We need to take a whole-system approach when looking at how we can relieve pressure. Dr Daniel Beckett, an acute care consultant, has spoken in the media today about the fact that, if we could meet patients’ social care needs, patients would be able to move out of hospitals, which would in turn reduce crowding in wards and emergency departments as well as reducing ambulance delays. A national care service is of course the Parliament’s long-term goal, but social care needs support now. I have previously spoken about the need for a social care recovery plan and I urge the Government to give serious consideration to that.
Although a whole-system approach is vital, we must also respond to acute pressure points in the system. NHS Forth Valley, in my region, is currently the worst-performing health board in terms of the four-hour A and E target. Nationally, 71.5 per cent of patients are being seen within four hours, whereas in Forth Valley it is just 53.4 per cent. That is a significant difference and I would be grateful to hear from the cabinet secretary whether he is considering targeted interventions for Forth Valley.
We must prioritise staff welfare. Our dedicated NHS workers continually go above and beyond, but that should never be taken for granted.
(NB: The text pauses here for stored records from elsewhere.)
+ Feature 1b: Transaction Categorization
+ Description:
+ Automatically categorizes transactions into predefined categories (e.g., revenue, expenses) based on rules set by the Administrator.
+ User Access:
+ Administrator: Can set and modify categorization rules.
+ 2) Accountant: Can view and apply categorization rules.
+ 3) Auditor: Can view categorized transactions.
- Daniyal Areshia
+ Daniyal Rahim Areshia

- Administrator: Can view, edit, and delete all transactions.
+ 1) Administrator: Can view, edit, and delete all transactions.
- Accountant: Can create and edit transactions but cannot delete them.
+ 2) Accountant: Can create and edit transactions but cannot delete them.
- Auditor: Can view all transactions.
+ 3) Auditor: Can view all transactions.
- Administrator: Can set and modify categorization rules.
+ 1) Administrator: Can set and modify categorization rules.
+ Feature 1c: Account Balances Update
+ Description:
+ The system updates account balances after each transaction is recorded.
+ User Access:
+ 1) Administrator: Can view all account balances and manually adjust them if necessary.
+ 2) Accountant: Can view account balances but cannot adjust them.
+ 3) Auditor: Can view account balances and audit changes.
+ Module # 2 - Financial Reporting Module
Clapping on the doorsteps is not enough when paramedics cannot access food and water throughout a 12-hour shift.
17:16
As many members have done this afternoon, I thank those working in our health service and emergency services, including our Scottish Ambulance Service paramedics, technicians, call handlers and other front-line workers, who are under significant stress. We know what the pressures are at the moment.
I am somewhat disappointed to be returning to a debate that seems to be based on arbitrary requests and does not really look at the systemic issues or support the Government in what it is trying to do to tackle the issues. Last week, we had a call for GPs to resume “normal” and “face-to-face” services at a set date. [Interruption.] No, thank you, I will not take an intervention.
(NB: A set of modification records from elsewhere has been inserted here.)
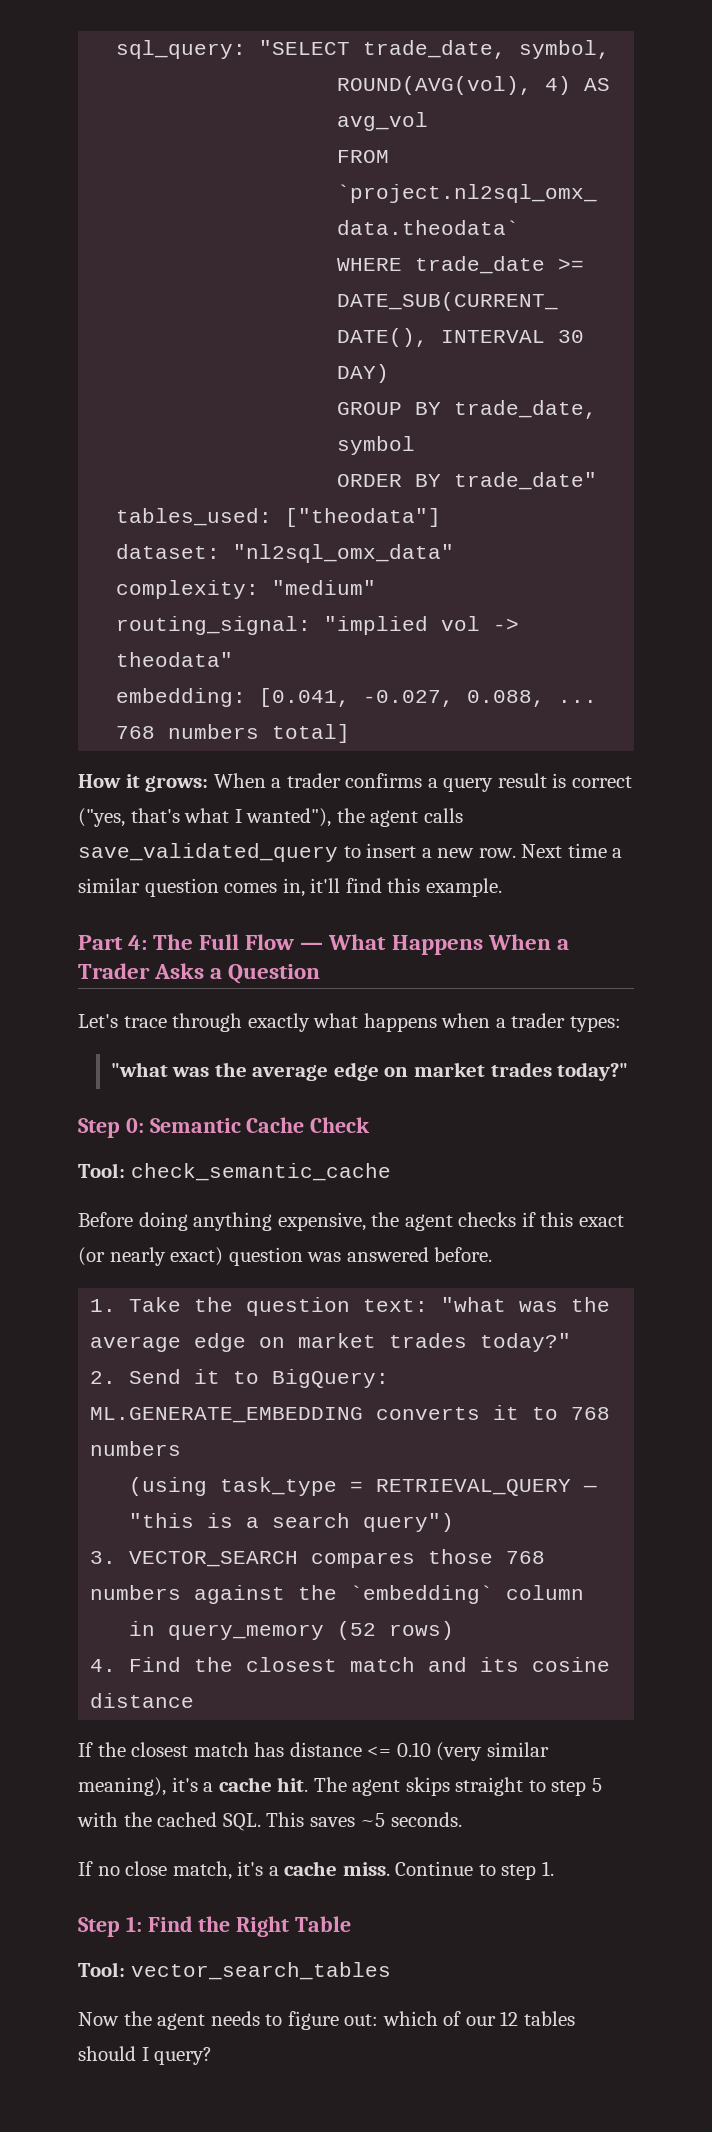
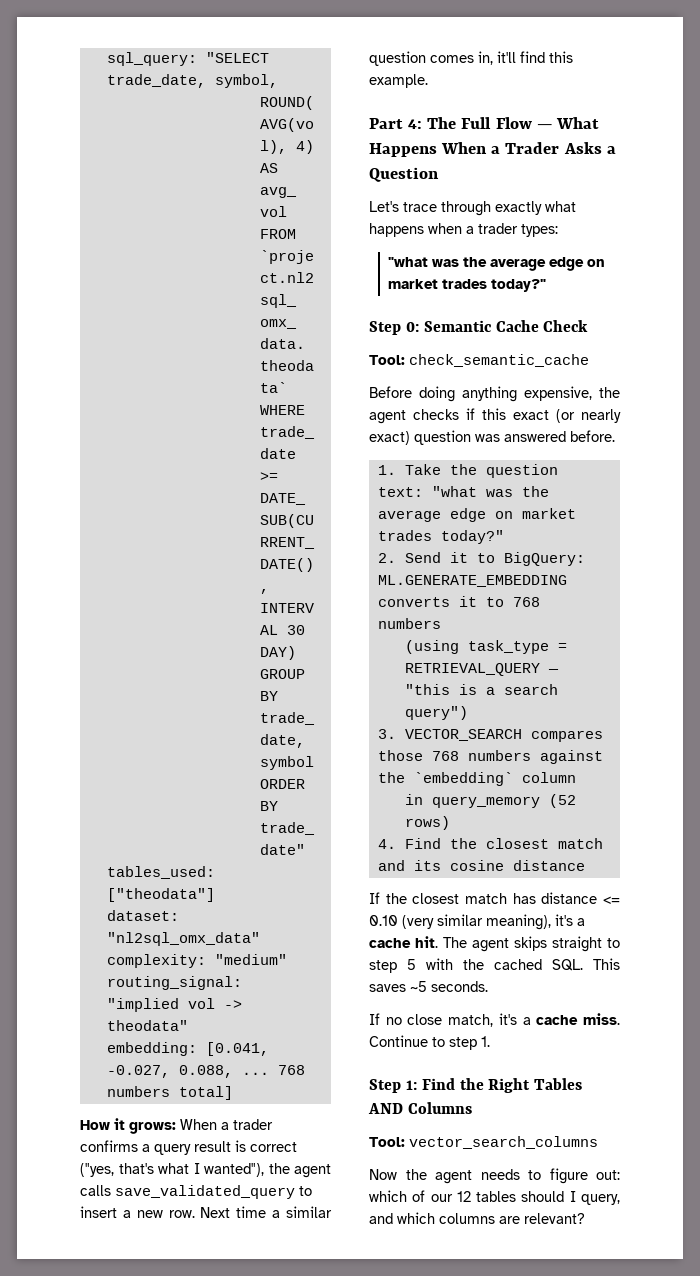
- Step 1: Find the Right Table
- Tool: vector_search_tables
+ Step 1: Find the Right Tables AND Columns
+ Tool: vector_search_columns
- Now the agent needs to figure out: which of our 12 tables should I query?
+ Now the agent needs to figure out: which of our 12 tables should I query, and which columns are relevant?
It was an arbitrary request, and doing what was asked would do nothing to help the situation that we are in. Jackie Baillie talked very well about the systemic issues and all the points of pressure on our health service, including those regarding getting people into social care and out of hospital. However, the motion asks us to set
“a 30-minute maximum turnaround time for ambulances from arrival at hospital”,
and, again, those words will not really address the problem at all. They are just arbitrary words for the debate.
Will the member take an intervention?
No, thank you.
The tone of the debate is that everything to do with the management of the health service rests on this Government alone. [Interruption.] No, thank you.
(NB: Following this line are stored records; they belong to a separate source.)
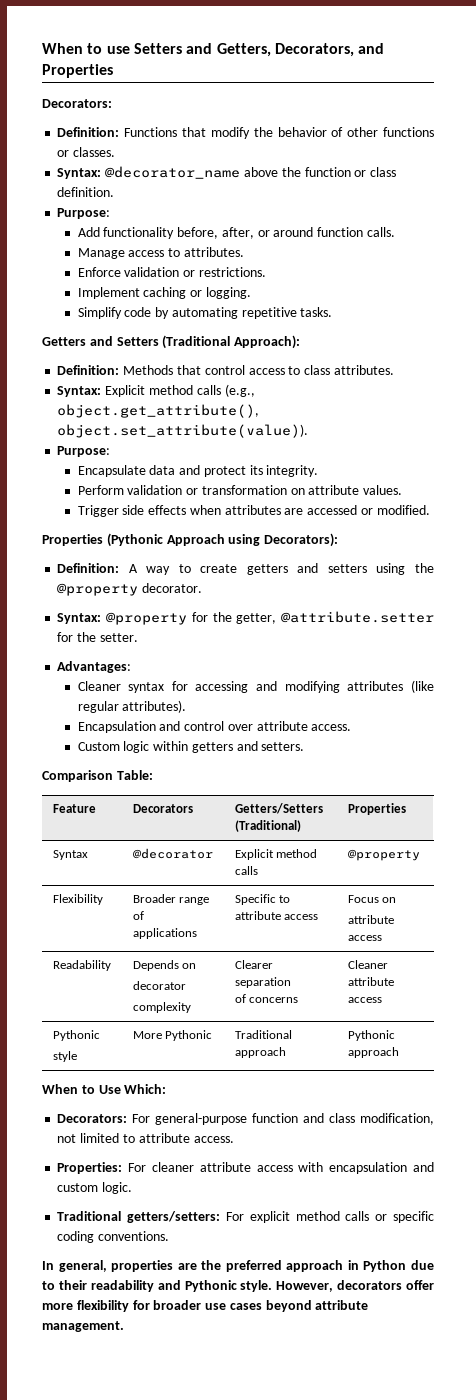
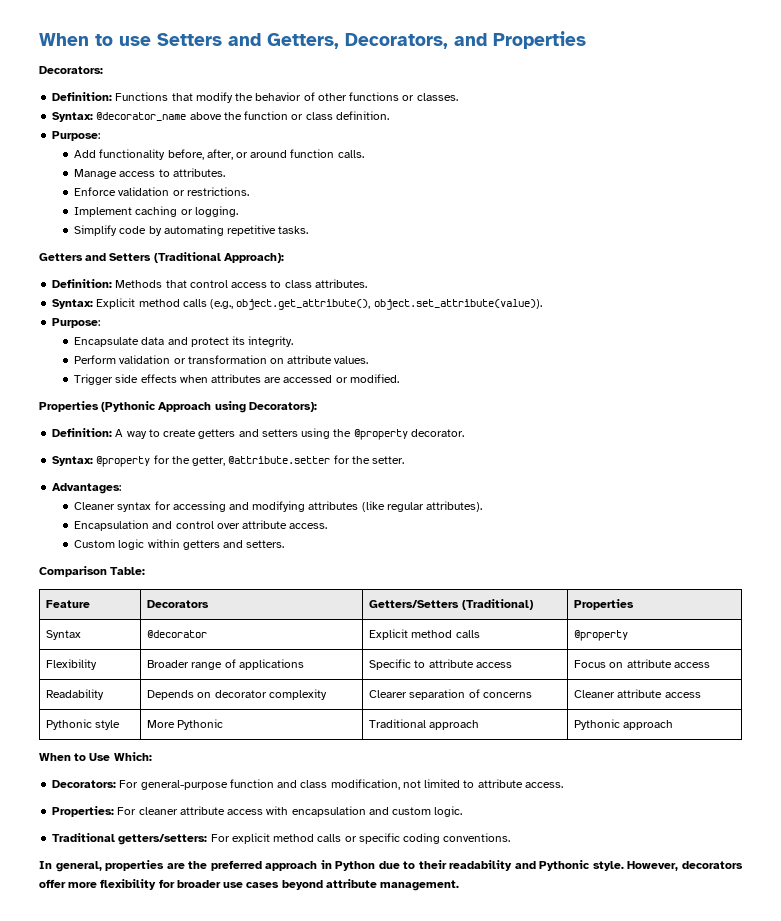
- Flexibility | Broader range of
- applications | Specific to attribute access | Focus on
- attribute access
+ Flexibility | Broader range of applications | Specific to attribute access | Focus on attribute access
- Readability | Depends on
- decorator
- complexity | Clearer separation
- of concerns | Cleaner attribute access
- Pythonic
- style | More Pythonic | Traditional approach | Pythonic approach
+ Readability | Depends on decorator complexity | Clearer separation of concerns | Cleaner attribute access
+ Pythonic style | More Pythonic | Traditional approach | Pythonic approach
If we look to Wales, we see that the BBC reported today that morale in the Welsh Ambulance Service is “at rock bottom”. There was a 57 per cent increase in calls in July. Mark Drakeford is requesting support from the Army because of the pressures. Treatment times are under pressure, and there are pressures in areas outside hospitals as well.
On the health service, there is no denial of where we are or that there are problems. When anyone loses their life or has to wait for an unacceptable time, it is never said that that is acceptable—it is not. What I hear is that we have to work on the pinch points by, for example, investigating whether we can open up more admission wards in hospitals or whether we can use a pop-up solution—[Interruption.] To say that the situation is just on this Government is to completely ignore the situation in the wider UK, where all Governments are under the same pressures. We have talked about the shortage of doctors—[Interruption.]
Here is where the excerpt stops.